▸ Data for the task

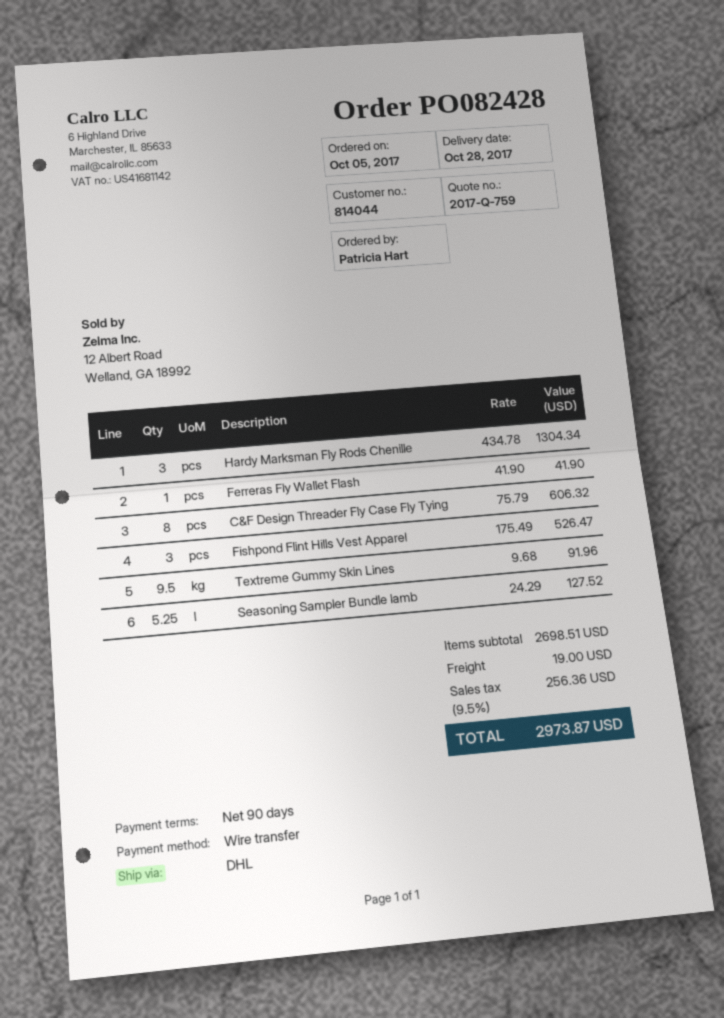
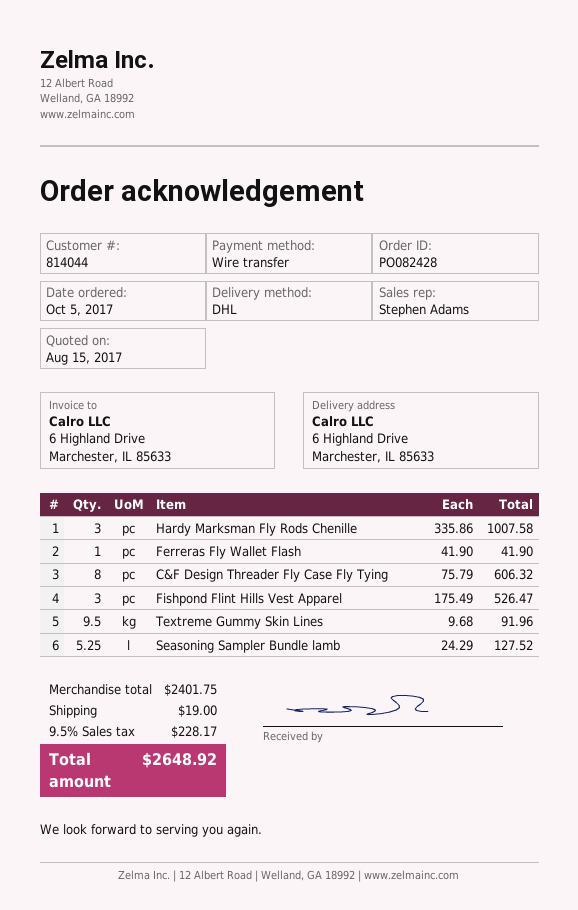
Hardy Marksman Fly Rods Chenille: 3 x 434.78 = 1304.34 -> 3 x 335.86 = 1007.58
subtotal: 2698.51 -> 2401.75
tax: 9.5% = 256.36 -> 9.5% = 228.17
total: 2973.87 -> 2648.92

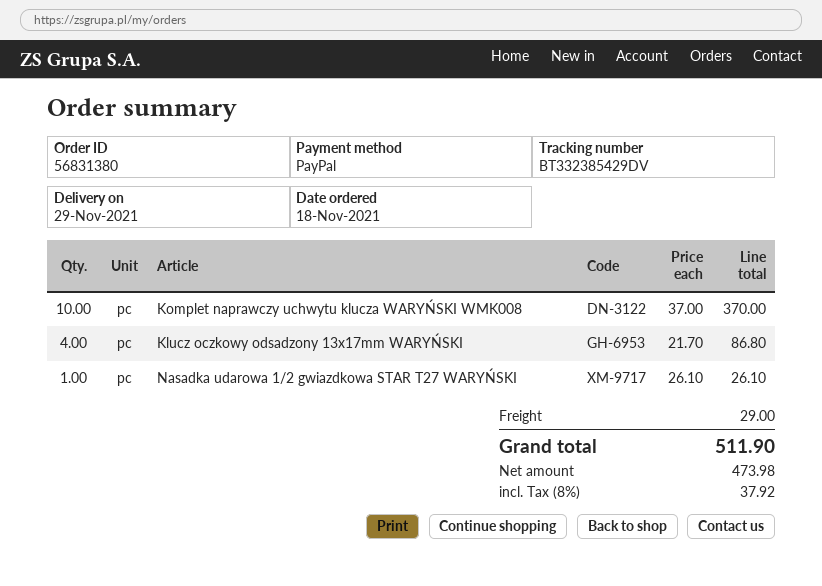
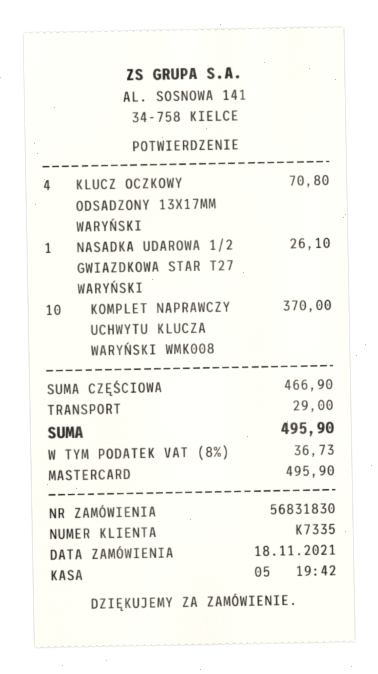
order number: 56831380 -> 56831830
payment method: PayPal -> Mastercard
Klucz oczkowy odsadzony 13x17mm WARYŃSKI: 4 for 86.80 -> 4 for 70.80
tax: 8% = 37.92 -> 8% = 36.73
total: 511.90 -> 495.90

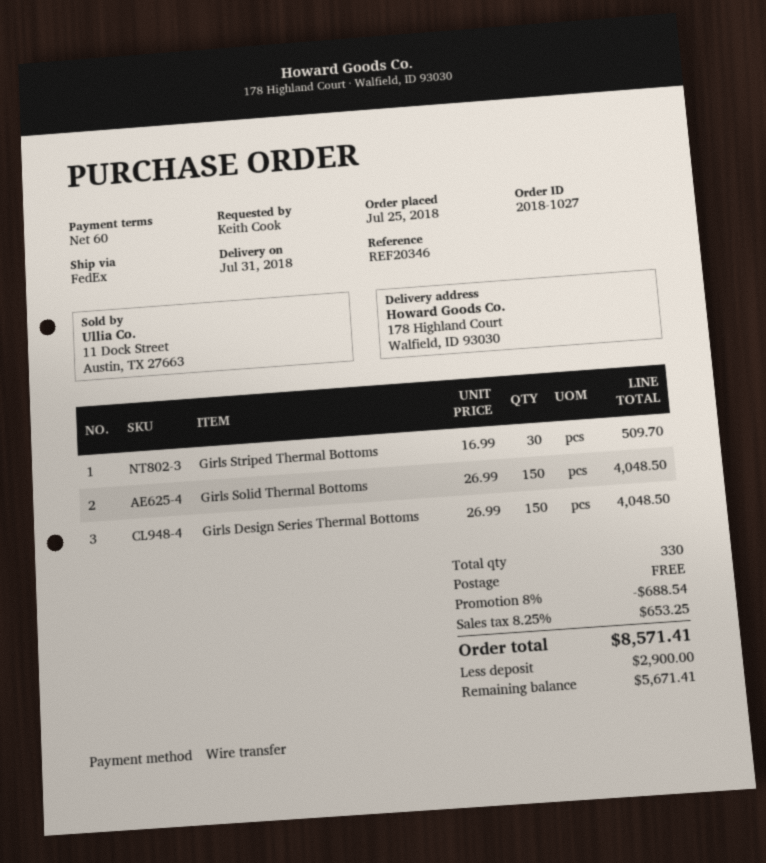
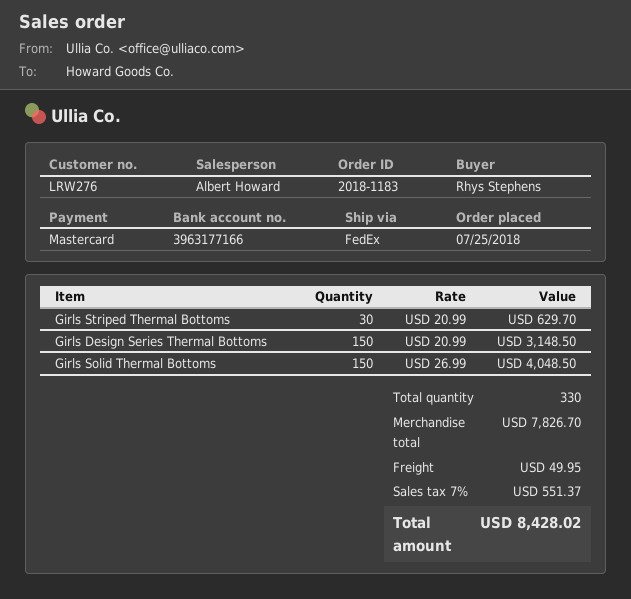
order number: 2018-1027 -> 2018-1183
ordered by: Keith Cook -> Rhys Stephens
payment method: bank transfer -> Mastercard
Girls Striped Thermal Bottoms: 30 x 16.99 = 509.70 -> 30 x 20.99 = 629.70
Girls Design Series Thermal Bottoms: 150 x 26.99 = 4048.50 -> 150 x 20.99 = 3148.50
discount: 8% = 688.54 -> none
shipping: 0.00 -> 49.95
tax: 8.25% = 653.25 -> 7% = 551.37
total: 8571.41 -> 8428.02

▸ Directions
Your answer should be the exact lines above from the one containing "tax: 8% = 37.92 -> 8% = 36.73" through the one containing "Girls Striped Thermal", with both end lines kept and the pictures removed, please.

▸ Completed exercise
tax: 8% = 37.92 -> 8% = 36.73
total: 511.90 -> 495.90

order number: 2018-1027 -> 2018-1183
ordered by: Keith Cook -> Rhys Stephens
payment method: bank transfer -> Mastercard
Girls Striped Thermal Bottoms: 30 x 16.99 = 509.70 -> 30 x 20.99 = 629.70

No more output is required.